La question du cadre juridique des coopératives foncières et immobilières devrait donc être remise en débat. D’autant plus que le logement coopératif pourrait représenter, sous certaines conditions de suivi et d’engagement mutuel, une voie de sortie par le haut à l’endettement de certains ménages grâce à la garantie du droit au logement décent que représente ce type d’habitat alternatif.

L’expérience de Lutte Solidarité Travail

Dans le sens de cette réflexion, le mouvement LST développe depuis de nombreuses années des projets et des recherches particulièrement novatrices en matière « d’habitats », enracinées dans les luttes des populations les plus pauvres.

Le mouvement LST et les personnes et familles impliquées dans ces projets sont parmi les instigateurs de ce qui allait donner naissance aux AIS. Dans le même temps, LST et TROC asbl développent depuis une trentaine d’années des pratiques d’habitats qui ont pour objectif de rejoindre et renforcer les résistances à la misère développées par des personnes et familles en situation de grande pauvreté.

Ces recherches et pratiques ont été initiées dès le début de nos luttes collectives lorsque dans les années 80, face à l’absence de réponse en matière d’habitat pour des personnes et familles qui se retrouvaient à la rue, des occupations de bâtiments vides que nous rénovions partiellement ont été organisées. Il s’agissait de mettre en évidence la problématique du logement des plus pauvres, la création d’habitat collectif, de mener une recherche sur la « maîtrise de l’habitat » par les plus pauvres qui regroupait durant deux ans des personnes en situation de grande pauvreté et des membres d’un centre de recherche des facultés de Namur.

Actuellement la mouvance liée à Luttes Solidarités Travail garde mémoire de plusieurs expériences en matière d’habitat et en poursuit le développement. Cela va des squatts organisés à la création d’une coopérative d’habitants.

Habiter en Solidarité

Ces recherches et mises en œuvre des projets liés à l’habitat ont donné « naissance » à un nouveau mot pour définir les occupants d’habitations qui se situent dans les projets de la mouvance LST-TROC. Ce sont les « ULTILISACTEURS » Ce terme « inventé » dans la mouvance LST-TROC situe les occupants de logements qui sont dans les différents projets.

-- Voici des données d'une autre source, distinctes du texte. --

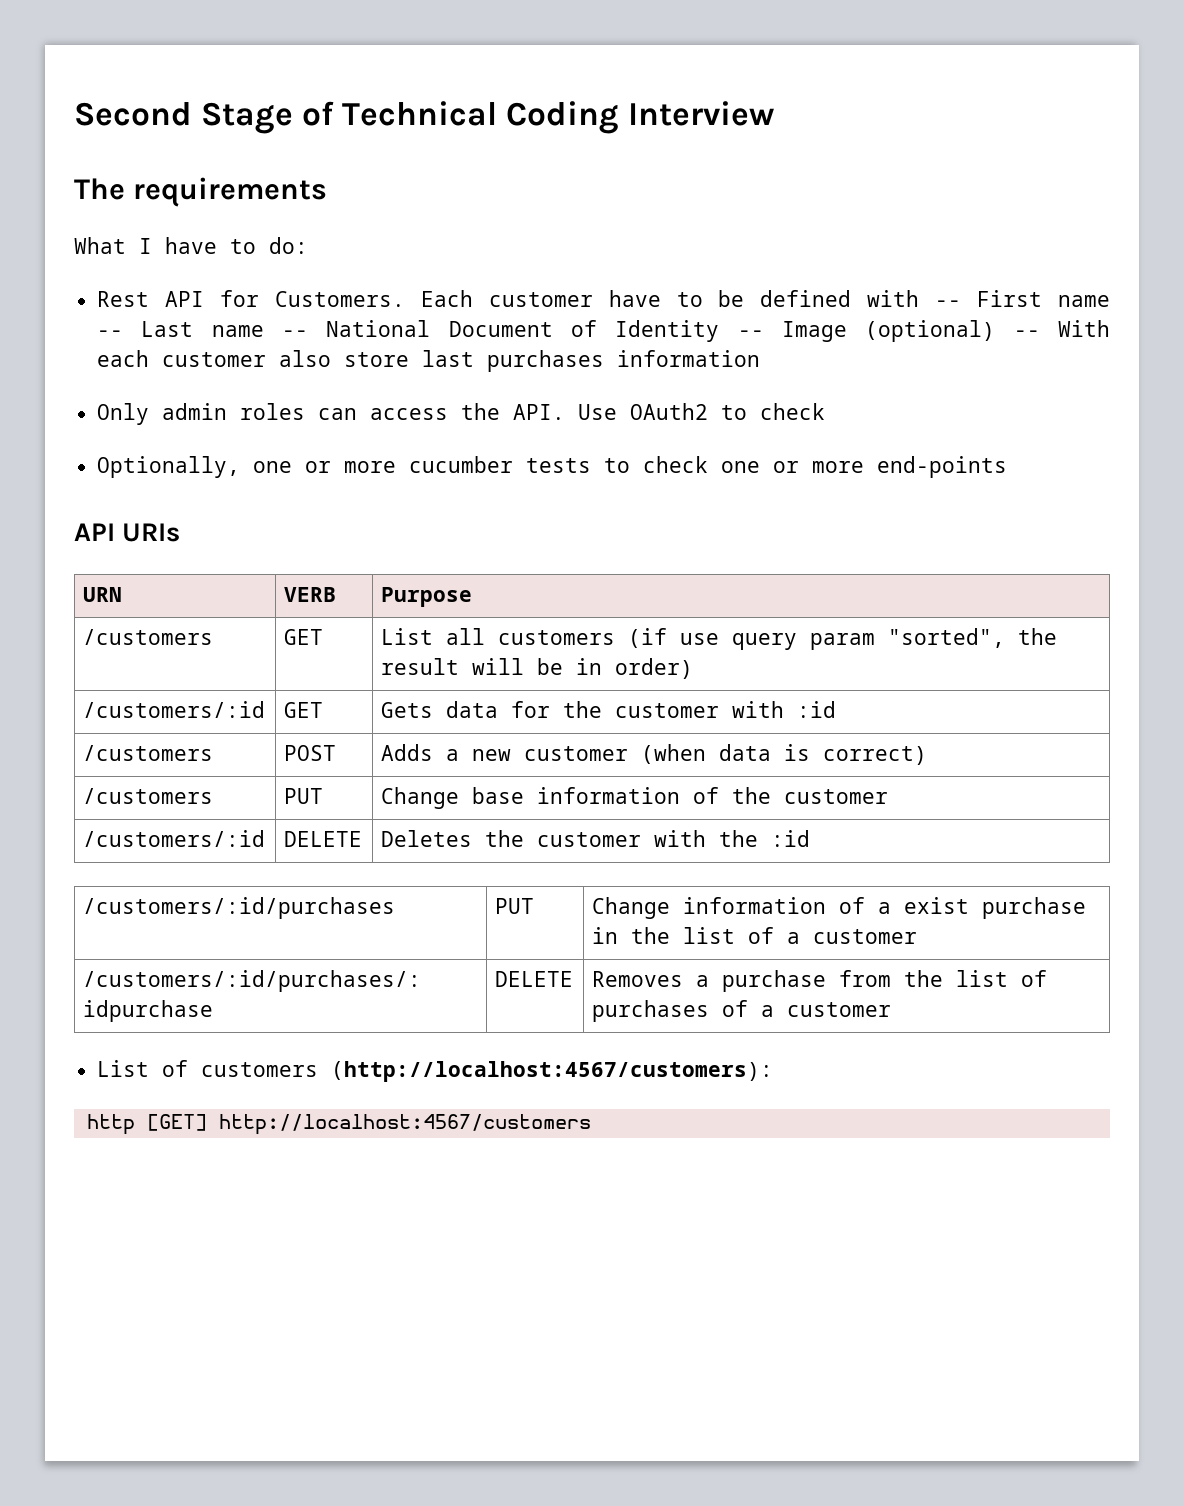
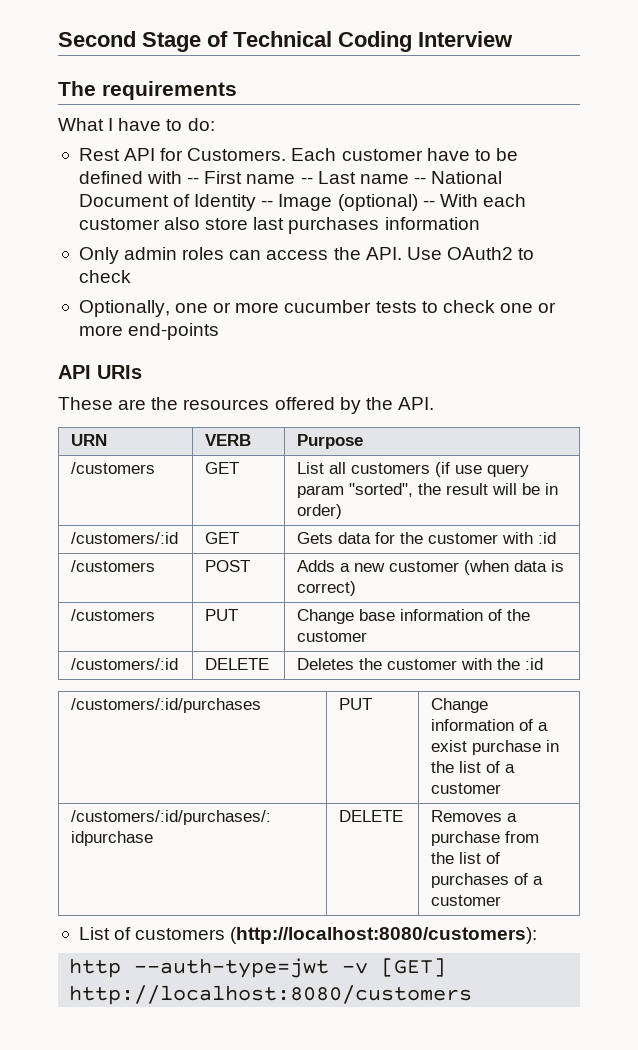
(181, 532) none -> [58,397,434,414] // These are the resources offered by the API.
[331,1061,774,1082] (http://localhost:4567/customers): -> [230,927,538,944] (http://localhost:8080/customers):
[146,1114,591,1135] [GET] http://localhost:4567/customers -> [134,958,447,978] [69,985,473,1005] --auth-type=jwt -v [GET] http://localhost:8080/customers

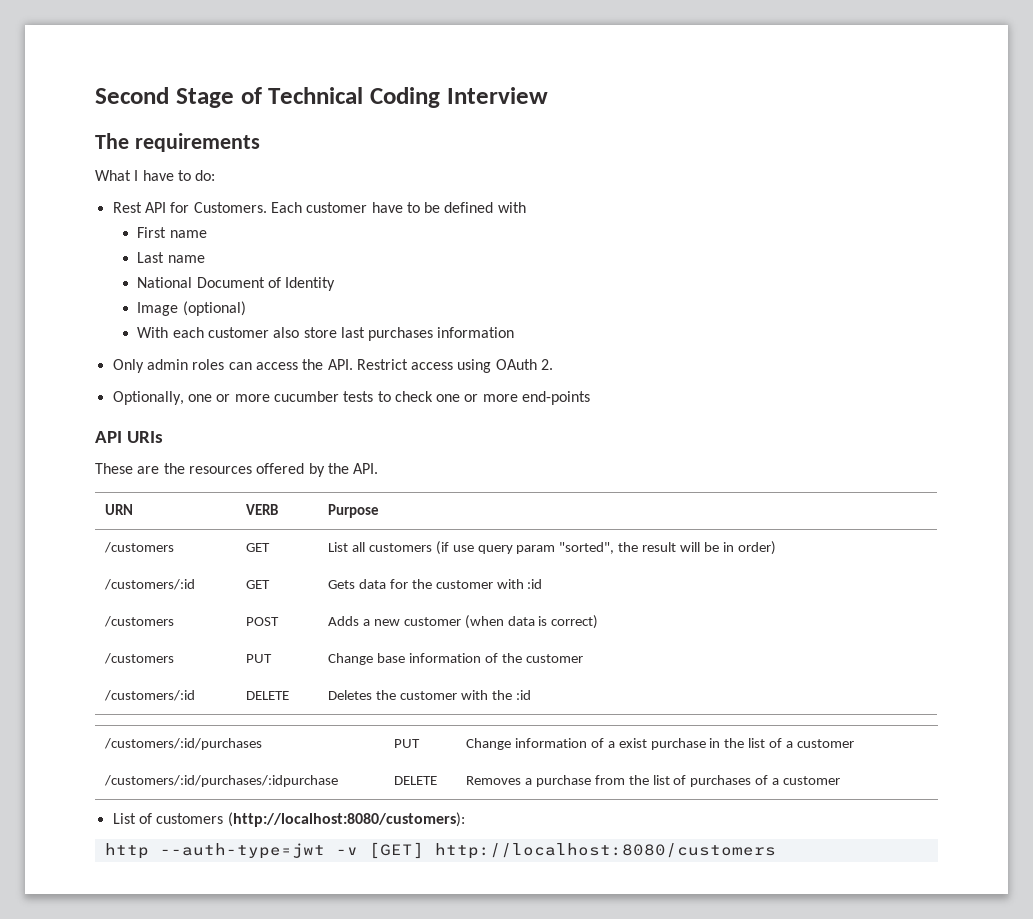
[187,177,200,184] -- -> (526, 207) //
[300,177,313,184] -- -> (207, 234) //
[413,177,426,184] -- -> (205, 259) //
[261,200,274,207] -- -> (336, 284) //
[422,200,435,207] -- -> (246, 308) //
[406,247,535,260] [78,270,131,283] Use OAuth2 to check -> [356,359,554,373] Restrict access using OAuth 2.

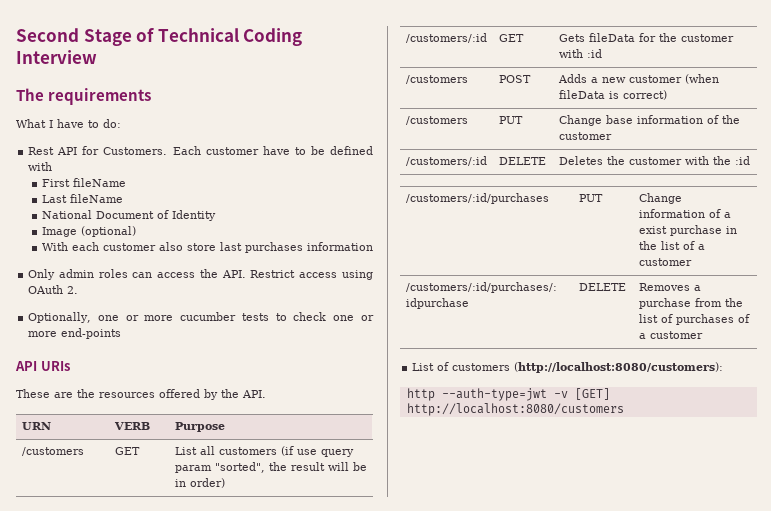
[169,230,207,238] name -> [72,178,126,187] fileName
[167,255,205,263] name -> [69,194,123,203] fileName
[358,579,386,589] data -> [588,33,635,42] fileData
[507,616,535,626] data -> [558,90,605,99] fileData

On le trouve dans les statuts de la SCRL Habiter en Solidarité (HES), société coopérative d’habitats » créée par les associations LST Namur et TROC asbl et des coopérateurs individuels.

Cette dénomination met en évidence trois choses, sachant que ces démarches sont développées en lien avec les réalités de vie des populations les plus pauvres:

  1. D’une part que la « valeur d’usage » trouve dans ces projets une place importante.
  2. Que les occupants des lieux d’habitation sont « acteurs » dans la gestion et la maîtrise de l’habitat.
  3. La structure propriétaire est dans certains cas une asbl, par exemple LST Namur et Andenne, ou TROC ce qui fait que le bien -l’habitat- est socialisé et occupé par des habitants « utilisacteurs ».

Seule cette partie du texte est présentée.